The UK economy shrank more sharply than many major counterparts are known to have suffered in April amid a comparatively worse virus outbreak that claimed a disproportionate number of lives, which could explain why Sterling was hardly enamoured by HM Treasury's thin gruel on Wednesday. But Sterling hardly suffered either, even after German Chancellor Angela Merkel's repeated assertion the EU must be ready for a 'no deal' Brexit in 2021, underlining the extent to which existing levels may already reflect a generous dose of bad news.
"The pound's reaction to Chancellor Sunak’s fiscal announcement was fairly muted, given that sterling had already front-run the event yesterday (in terms of gains)," says Petr Krpata, chief EMEA strategist for currencies and bonds at ING. "While the size of the stimulus announced is modestly larger than expected, in our view it is not significant enough to prompt further GBP gains. The announced measures today do not significantly alter our UK growth outlook, and with the overriding GBP driver (UK-EU trade negotiations) still looking fairly uncertain, more gains in GBP are unlikely."
Above: Pound-to-Canadian Dollar rate at daily intervals.
"Reports on this week’s round of Brexit negotiations will continue to drive GBP action from a domestic perspective; PM Johnson reportedly told Merkel that the UK is ready to part ways with the EU without a trade deal lest the latter softens its demands," says Shaun Osborne, chief FX strategist at Scotiabank.
Sterling has repeatedly ignored rhetoric suggesting a default to trading under World Trade Organization terms is nigh in the last week, for which the Pound-to-Canadian Dollar rate has actually risen, indicating the British currency might be forming a base after months of heavy selling. Scotiabank said Monday that more range-trading is likely but that downside risks appear to be lessening.

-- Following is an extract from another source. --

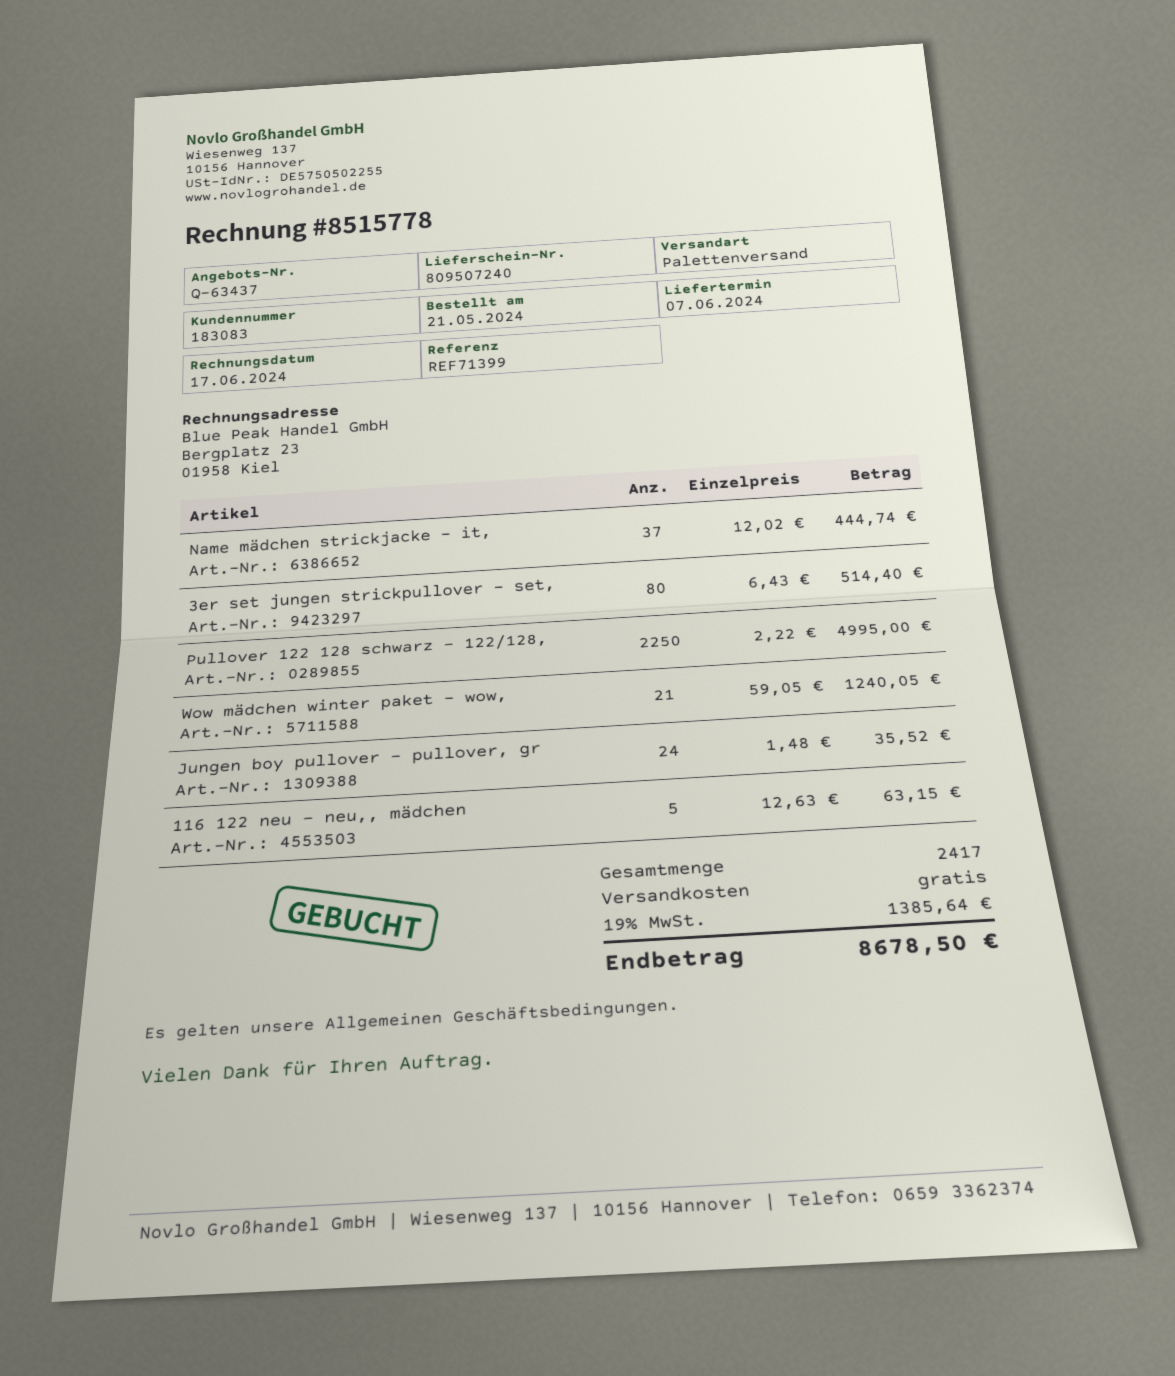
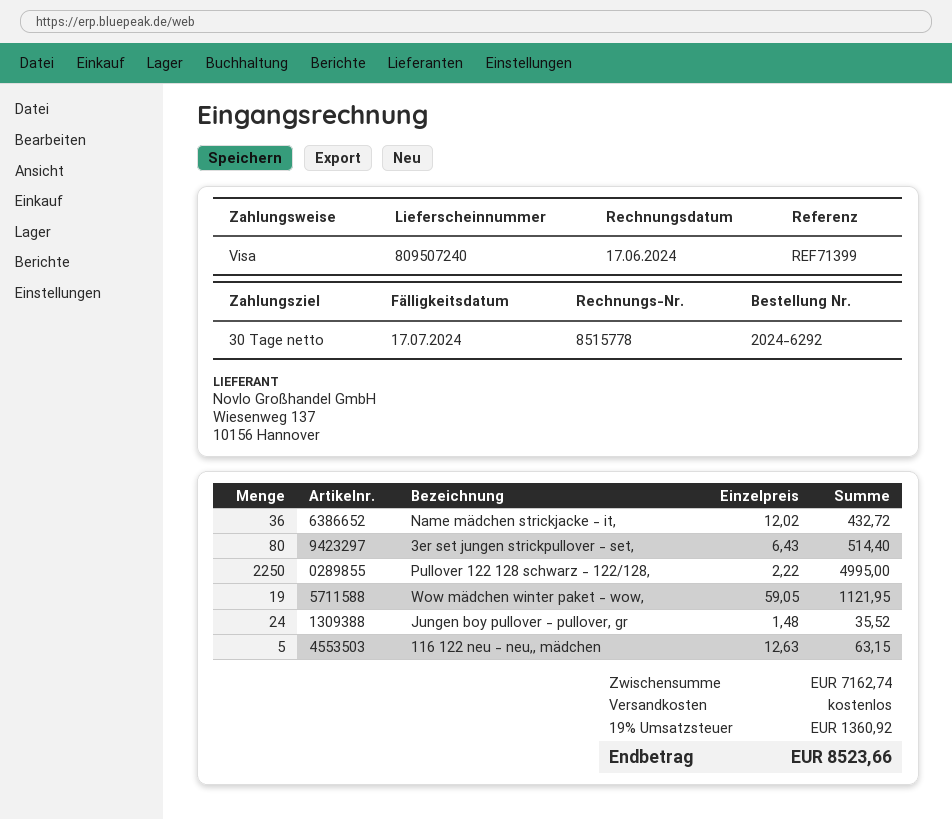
Name mädchen strickjacke - it,: 37 x 12.02 = 444.74 -> 36 x 12.02 = 432.72
Wow mädchen winter paket - wow,: 21 x 59.05 = 1240.05 -> 19 x 59.05 = 1121.95
tax: 19% = 1385.64 -> 19% = 1360.92
total: 8678.50 -> 8523.66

"While the late June range trade looks set to continue, with trend signals weakening significantly, the GBP managed to close out last week in somewhat bullish manner (outside range higher). We still rather think the GBP has a lot of work to do in order to improve, however, with the 200-day MA at 1.7120 the obvious benchmark test above last week’s high at 1.7025. A higher close on the week last week overall may have eased downside pressure on the GBP in the short run but we look for range trading to persist for now," says Juan Manuel Herrera, a strategist at Scotiabank, in a Monday note.
Above: Pound-to-Canadian Dollar rate shown at weekly intervals.